Indian Journal of Medical Microbiology, Vol. 27, No. 1, January-March, 2009, pp. 88-89

Correspondence

In vitro interactions between cotrimoxazole and doxycycline in Burkholderia pseudomallei : How important is this combination in maintenance therapy of melioidosis?

Department of Pharmacy Practices, Faculty of Pharmaceutical Sciences, Khon Kaen University, Friendship Highway, Khon Kaen 40 002
Correspondence Address:Department of Pharmacy Practices, Faculty of Pharmaceutical Sciences, Khon Kaen University, Friendship Highway, Khon Kaen 40 002, chesoo@kku.ac.th

Date of Submission: 26-Mar-2008
Date of Acceptance: 06-May-2008

Code Number: mb09030

Dear Editor,

Melioidosis is a serious community-acquired infection endemic in Southeast Asia and northern Australia, and is particularly prevalent in northeast Thailand.

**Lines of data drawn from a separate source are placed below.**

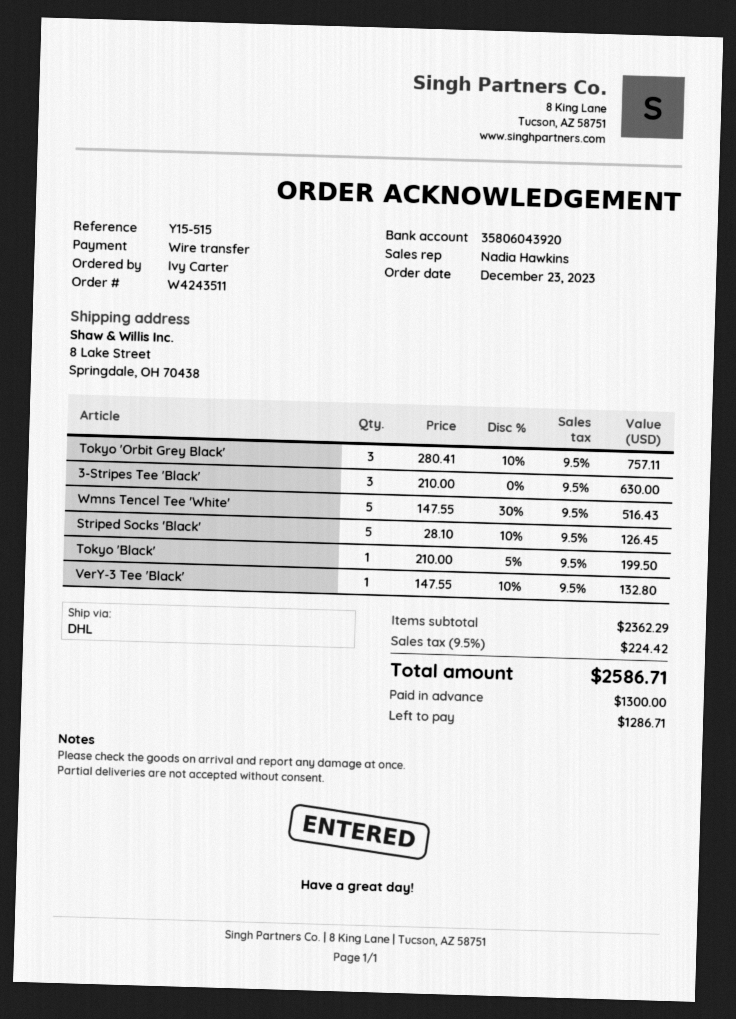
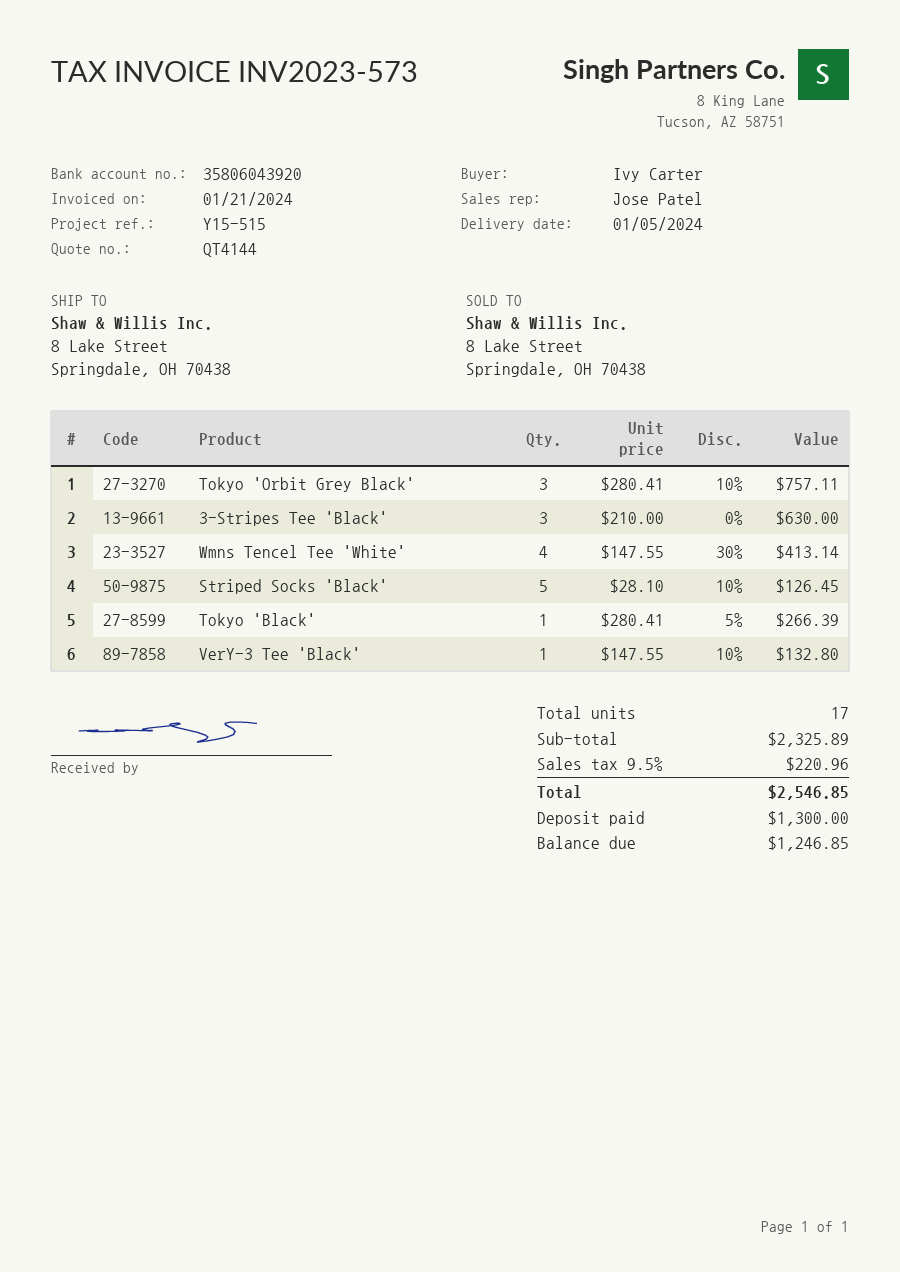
sales rep: Nadia Hawkins -> Jose Patel
Wmns Tencel Tee 'White': 5 x 147.55 - 30% = 516.43 -> 4 x 147.55 - 30% = 413.14
Tokyo 'Black': 1 x 210.00 - 5% = 199.50 -> 1 x 280.41 - 5% = 266.39
subtotal: 2362.29 -> 2325.89
tax: 9.5% = 224.42 -> 9.5% = 220.96
total: 2586.71 -> 2546.85
balance: 1286.71 -> 1246.85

The treatment of septicaemic melioidosis is problematic having not only a 40% fatality rate but also a 23% relapse rate after the completion of antibiotic therapy. [1],[2] In Thailand, current treatment recommendations include administration of intravenous ceftazidime or a carbapenem for 10-14 days followed by cotrimoxazole plus doxycycline for 12-20 weeks. [1] As an in vitro study indicated that either trimethoprim (TMP) or sulfamethoxazole (SXT) antagonized the antibacterial activity of doxycycline, [3] we still do not know the rationale of cotrimoxazole plus doxycycline for treating melioidosis. The present study was undertaken to assess the antibacterial activity of doxycycline, cotrimoxazole and their combination on Burkholderia pseudomallei , the causative microorganism of melioidosis. Ten strains of B. pseudomallei, isolated from patients with confirmed melioidosis infection at the Srinagarind Hospital, Khon Kaen, Thailand, were used in this study. All isolates had same cotrimoxazole susceptibility, with minimum inhibitory concentrations (MICs) of 2/38 mg/mL (TMP/SXT) determined by a broth microdilution method follow the guidelines of the NCCLS. [4] For doxycycline susceptibility, MICs ranged between 0.5 and 2 mg/mL. Experiments were conducted using a method modified from the time-kill study described by Smith et al . [5] A bacterial suspension was prepared from an overnight broth culture in 30-mL culture bottles containing 10 mL pre-warmed cation-adjusted Mueller-Hinton broth with the required concentration of antimicrobial (4 x MIC) to give an initial bacterial inoculum of ca. 5 x 10 5 CFU/mL. All culture bottles were incubated for up to 24 h at 37oC on a 150 rpm shaking waterbath. Viable counts were carried out after 0, 2, 4, 6, 8, 12 and 24 h of incubation. All experiments were repeated three times and carried out within biosafety level 3 containment. The change in log 10 colony count at each sampling time point from the starting inoculum was calculated and then the time-kill curve was constructed. A bactericidal effect was defined as a > 3 log 10 reduction in CFU/mL compared with the initial test inoculum within 24 h.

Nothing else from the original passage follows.